My bishop would answer my phone calls day or night. He followed the spirit of discernment. Whenever I needed guidance, a priesthood blessing, or just a safe place to talk, he was there. I appreciated his leadership and understanding. He helped me to keep my eyes on the Savior during my darkest hours.
I was blessed with meaningful callings from my bishopric during and after my divorce. My callings were given to me with love and trust. This gave me confidence. It helped me to be consistent in my church attendance and to focus on others through service.
Close friends, ward members, and family offered their faith and prayers on behalf of me and my family. I was so grateful for an occasional kind word. One family member put our names on the temple prayer roll.
On one particularly difficult Sunday, I was feeling invisible and unimportant. I felt that I didn’t belong in a ward with so many “normal” families. So as soon as I led my children to their Primary classes, I found myself walking toward the exit. I didn’t know where I would go; I just wanted to disappear.
But before I could slip away, a kind brother in my ward put his arm around me. He told me that he was impressed with me and praised my diligence in bringing my kids to church every week. I was so grateful for his kindness. His fellowship came at a crucial moment and he gave me courage to endure.
Our home teacher was a genuine friend to me and to my children. He knew that I was alone and suffering, and he would text me and call me often. When he and his companion would visit, I knew that he loved me and my children. He was a tall man, and as he taught his inspired messages, he would get on his knees to look my children in the eye. He asked genuine questions and he remembered the details. He told them Jesus loved them. He was a disciple of Christ.

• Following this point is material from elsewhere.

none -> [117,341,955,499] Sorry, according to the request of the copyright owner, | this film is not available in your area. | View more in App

The young men of my ward visited me one evening as part of a missionary preparation activity. My children were gone that night and the house was uncomfortably quiet and empty. I was so glad to have visitors. These cheerful Aaronic Priesthood holders were simply fulfilling their duty to “watch over the church” (D&C 20:53), but they gave me companionship and helped lighten my burden.

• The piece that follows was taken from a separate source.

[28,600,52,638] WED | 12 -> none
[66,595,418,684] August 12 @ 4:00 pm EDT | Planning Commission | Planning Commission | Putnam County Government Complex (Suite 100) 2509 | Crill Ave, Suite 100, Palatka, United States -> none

On one cold December night, our doorbell rang. My children answered the door to find a collection of small gifts. An anonymous giver had selected us to receive gifts for the 12 days leading up to Christmas. We eagerly looked forward to their secret visit every night as Christmas drew near. I will never forget the joy my children and I received that Christmas season because of someone else’s thoughtfulness.

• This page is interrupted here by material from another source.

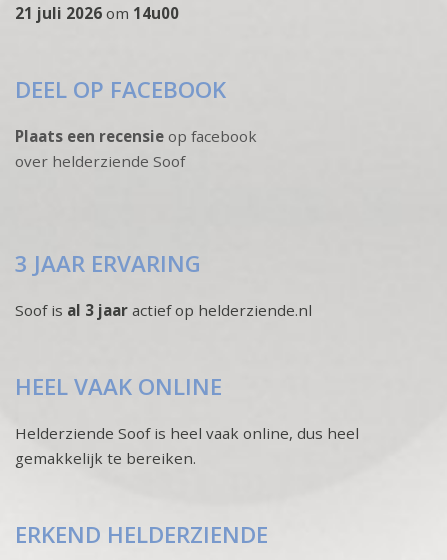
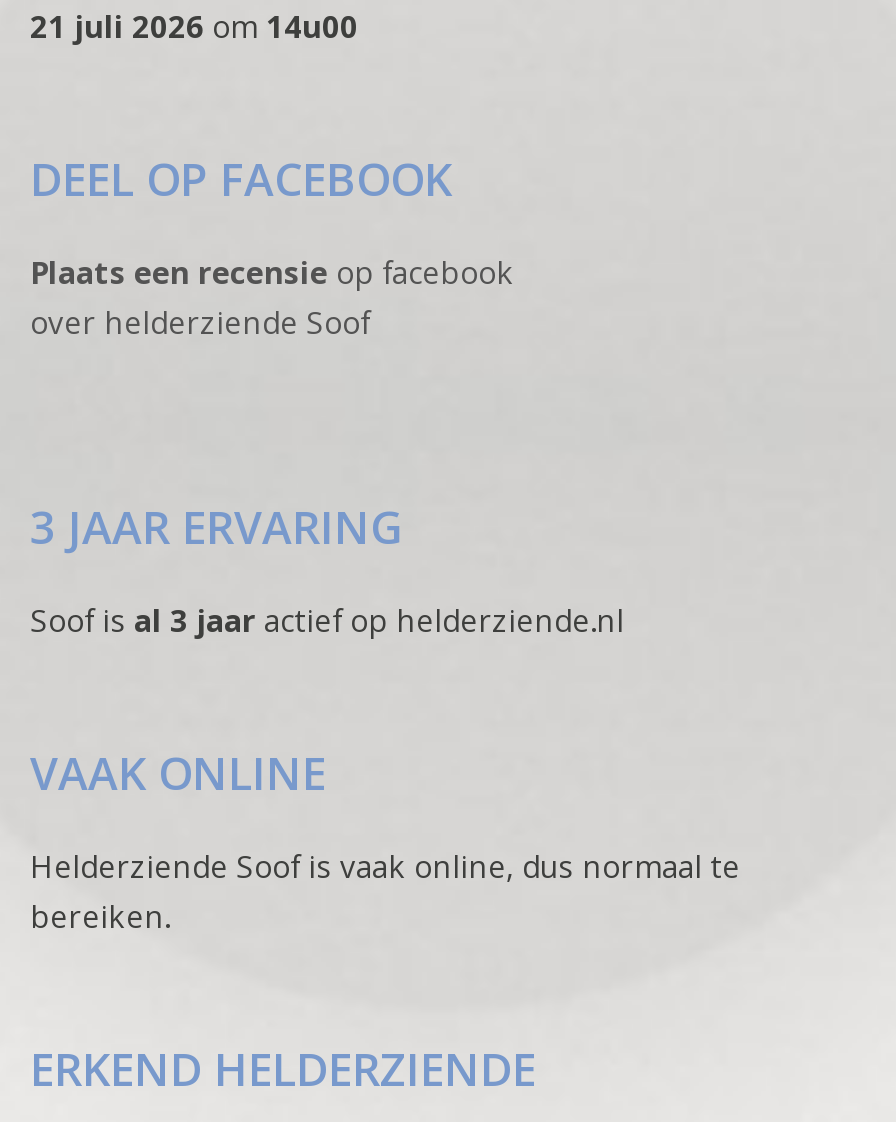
[15,371,222,402] HEEL VAAK ONLINE -> [30,742,326,804] VAAK ONLINE
[15,423,359,468] Helderziende Soof is heel vaak online, dus heel | gemakkelijk te bereiken. -> [30,846,740,936] Helderziende Soof is vaak online, dus normaal te | bereiken.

Many times I felt hopeless and fearful on my journey through a dark tunnel. But I can testify that there is light, not just at the end of the tunnel, but all along the way. The Lord is that light! He stands with open arms to comfort, heal, forgive, and deliver us from every source of anguish. He sends the Holy Ghost and ministering angels to help those who suffer. There are opportunities for each of us to act as angels for those around us—“to mourn with those that mourn; yea, and comfort those that stand in need of comfort” (Mosiah 18:9).
Divorce is a source of mourning for many of our Latter-day Saint brothers and sisters. It can feel like the death of certain hopes and dreams that they held dear. It is a trial of disappointment and loneliness. But the Lord has condescended below all things and He heals the heavy laden. Through His infinite Atonement, He gives peace and rest. As President Dallin H. Oaks, First Counselor in the First Presidency, has taught, “All who have been through divorce know the pain and need the healing power and hope that come from the Atonement.”2
May we all take notice of those weary travelers in our path who need our friendship, love, and understanding. No matter who we are, we all can minister to those around us.